━━ MATERIAL PROVIDED
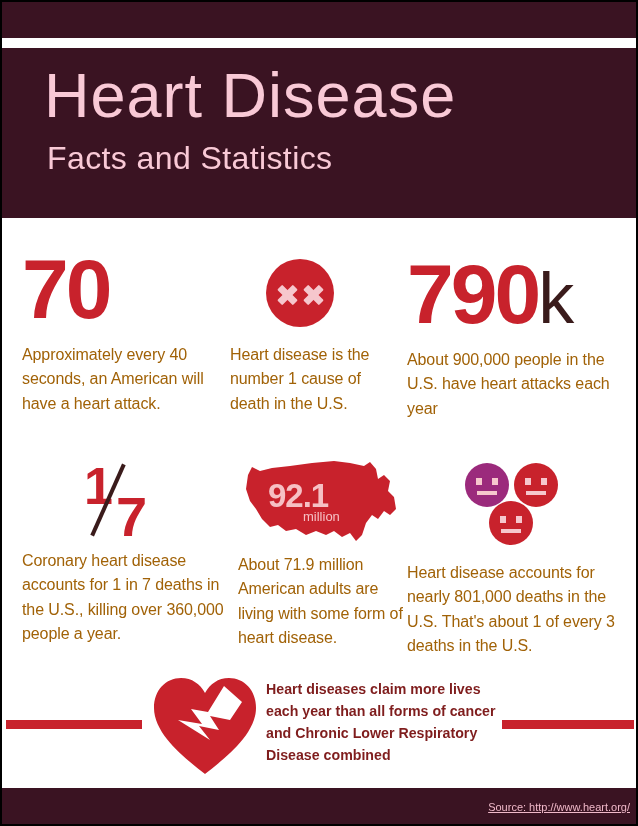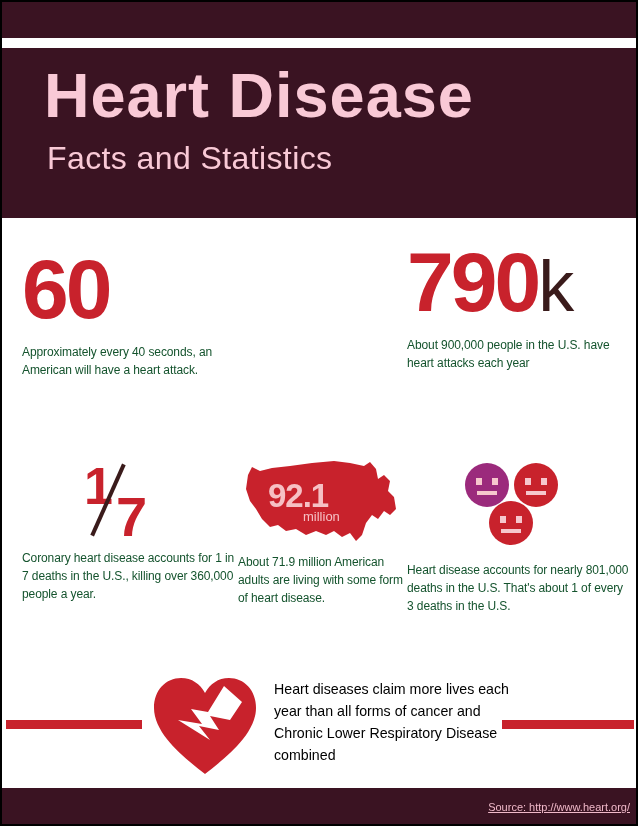"Heart Disease" .title { font-weight: 700 -> 400 }
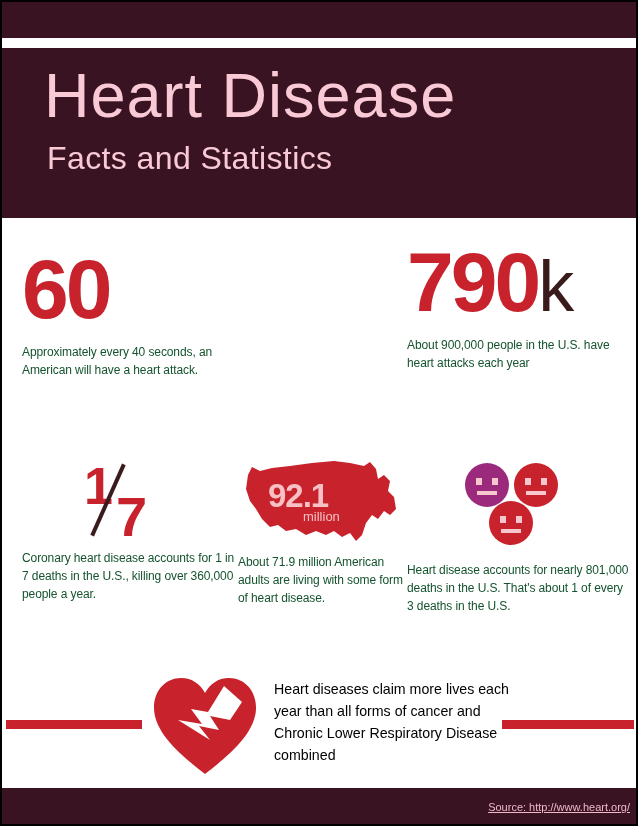"60" span.bignum { text: 60 -> 70 }
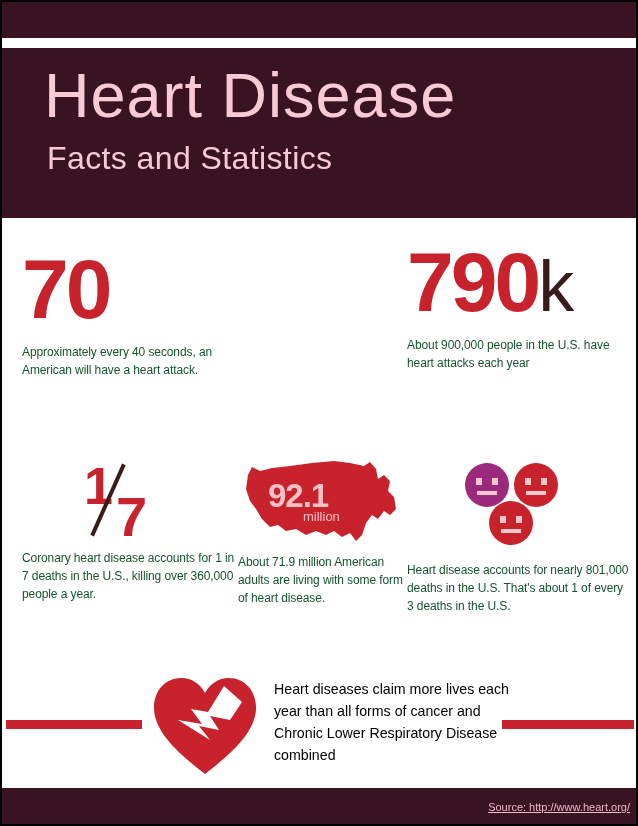"790k" .c3 { top: 238px -> 250px }
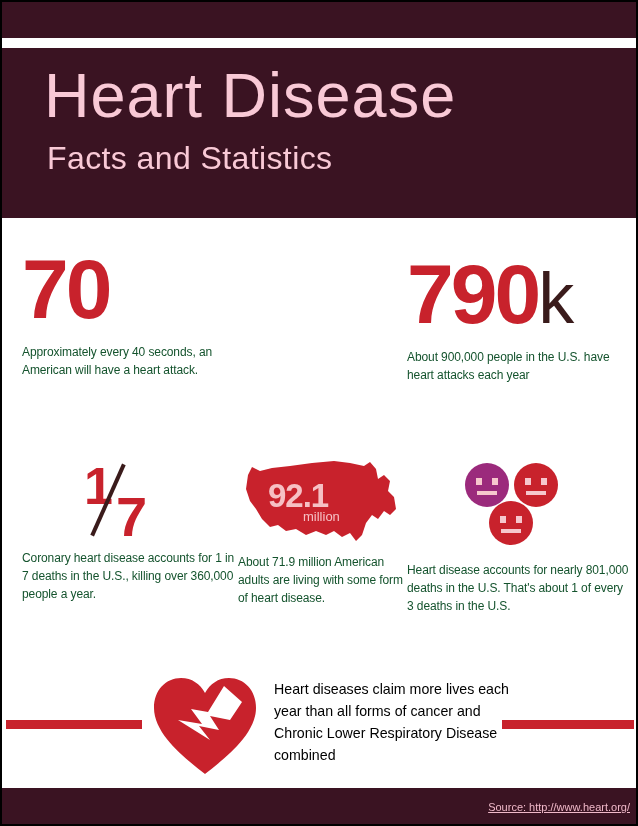"Approximately every 40 seconds, an" .cell-text { color: #14532d -> #a16207; font-size: 12px -> 16px }
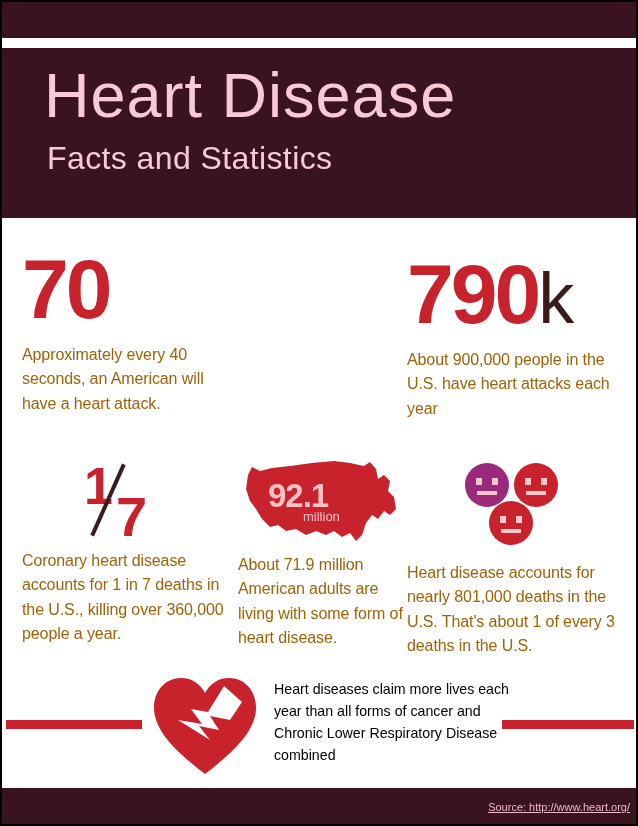"Heart disease is the number" div.cell { html: none -> <div> <div> <span></span> <span></span> </div> <span>Heart disease is the number 1 cause of death in the U.S.</span> </div> }
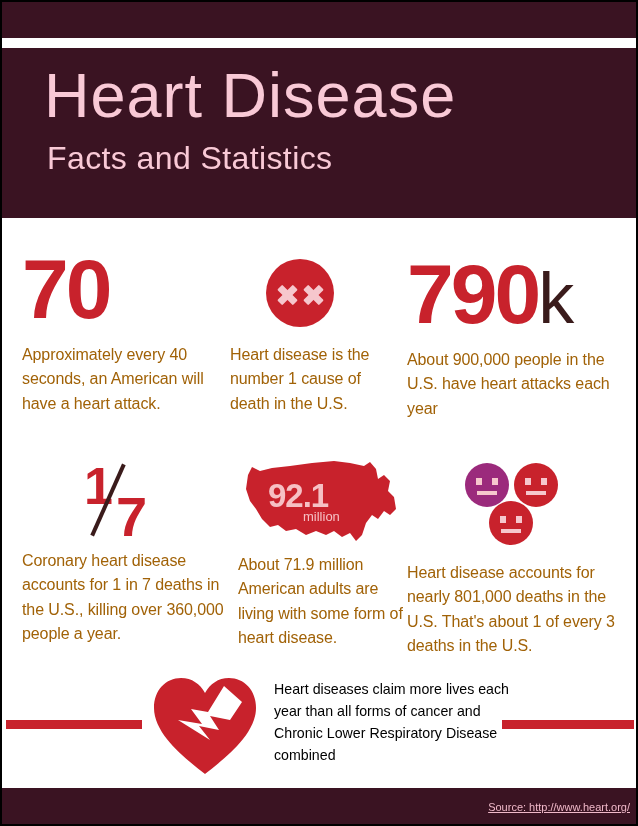"Heart diseases claim more lives" .bottom-text { color: #000000 -> #7f1d1d; font-weight: none -> bold; left: 272px -> 264px }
━━━━
Without including any picture, print every record exactly as written above.

• ANSWER TO THIS EXERCISE
"Heart Disease" .title { font-weight: 700 -> 400 }
"60" span.bignum { text: 60 -> 70 }
"790k" .c3 { top: 238px -> 250px }
"Approximately every 40 seconds, an" .cell-text { color: #14532d -> #a16207; font-size: 12px -> 16px }
"Heart disease is the number" div.cell { html: none -> <div> <div> <span></span> <span></span> </div> <span>Heart disease is the number 1 cause of death in the U.S.</span> </div> }
"Heart diseases claim more lives" .bottom-text { color: #000000 -> #7f1d1d; font-weight: none -> bold; left: 272px -> 264px }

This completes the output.